Point of View
Third-Person Omniscient
Beauty and the Beast doesn't play a lot of games with its narrative technique. Third-person omniscient allows it to move around at will, showing us whatever we need to see and letting the story unfold in a rational, linear fashion so that it doesn't lose us. This is a family film, after all, and the more straightforward you can keep the narrative, the easier you'll hold the attention of the little guys.
The big exception—and it's not all that big in the grand scheme of things—comes in the opening. A voice-over narrator (David Ogden Stiers, who's also the voice of Cogsworth) quickly gets us up to speed on how the Beast got to be the way he is and clues us in to the stakes involved in the story we're about to see. The narrator never returns, and except for the stained-glass window shot at the end, there's no real shout-out to it in any other part of the film. It's simply an expedient way to tell us what we need to know before the story properly starts.

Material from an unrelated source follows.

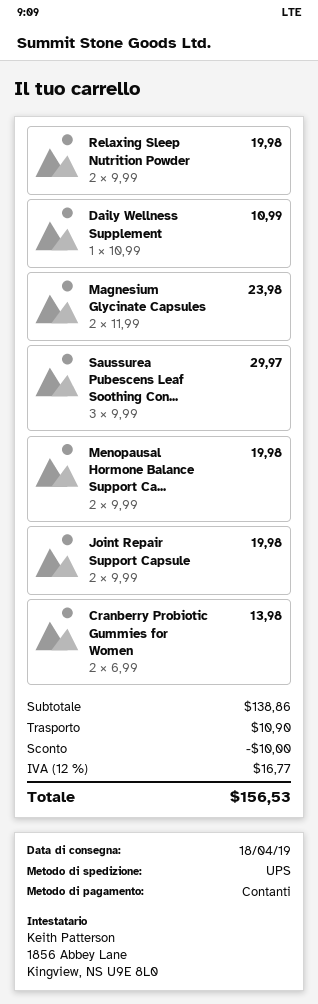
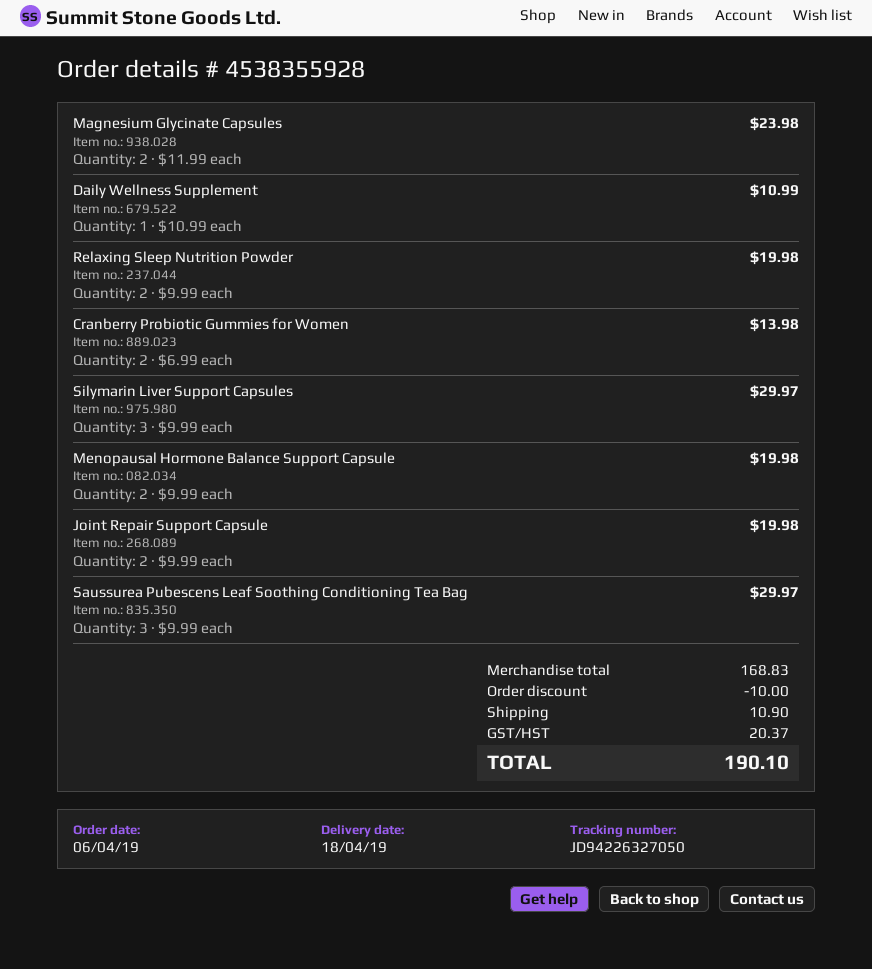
Silymarin Liver Support Capsules: none -> 3 x 9.99 = 29.97
subtotal: 138.86 -> 168.83
tax: 16.77 -> 20.37
total: 156.53 -> 190.10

That's not normally something you do, delivering a whole lot of story information in such a big, ungainly mess. Writers call it "telling, not showing." If you're telling a good story, you want to stay away from just shoving information at the audience and instead let it unfold naturally and subtly. In most cases, when you see something like that in a movie, the writer has either given up or just doesn't have time to tell us that part of the story properly.
The backstory in Beauty and the Beast, however, might get in the way of the main story, which involves how Belle came to be at the castle and what she did to break the curse. It would slow things down since we're basically all waiting for the romance to start. Showing us the Beast as a snotty little kid who gets cursed would just delay what we all came here to see.
So, we get the short version, delivered gently but expediently and then set aside in favor of a "show, don't tell" format that writers tend to approve of. The idea of using stained-glass windows to convey the bullet points is a smart one. It gives the story a little visual flourish while staying distinctive from the rest of the film. That's how you turn a potential narrative shortcoming into an asset and what separates a merely good film from a genuine classic like this one.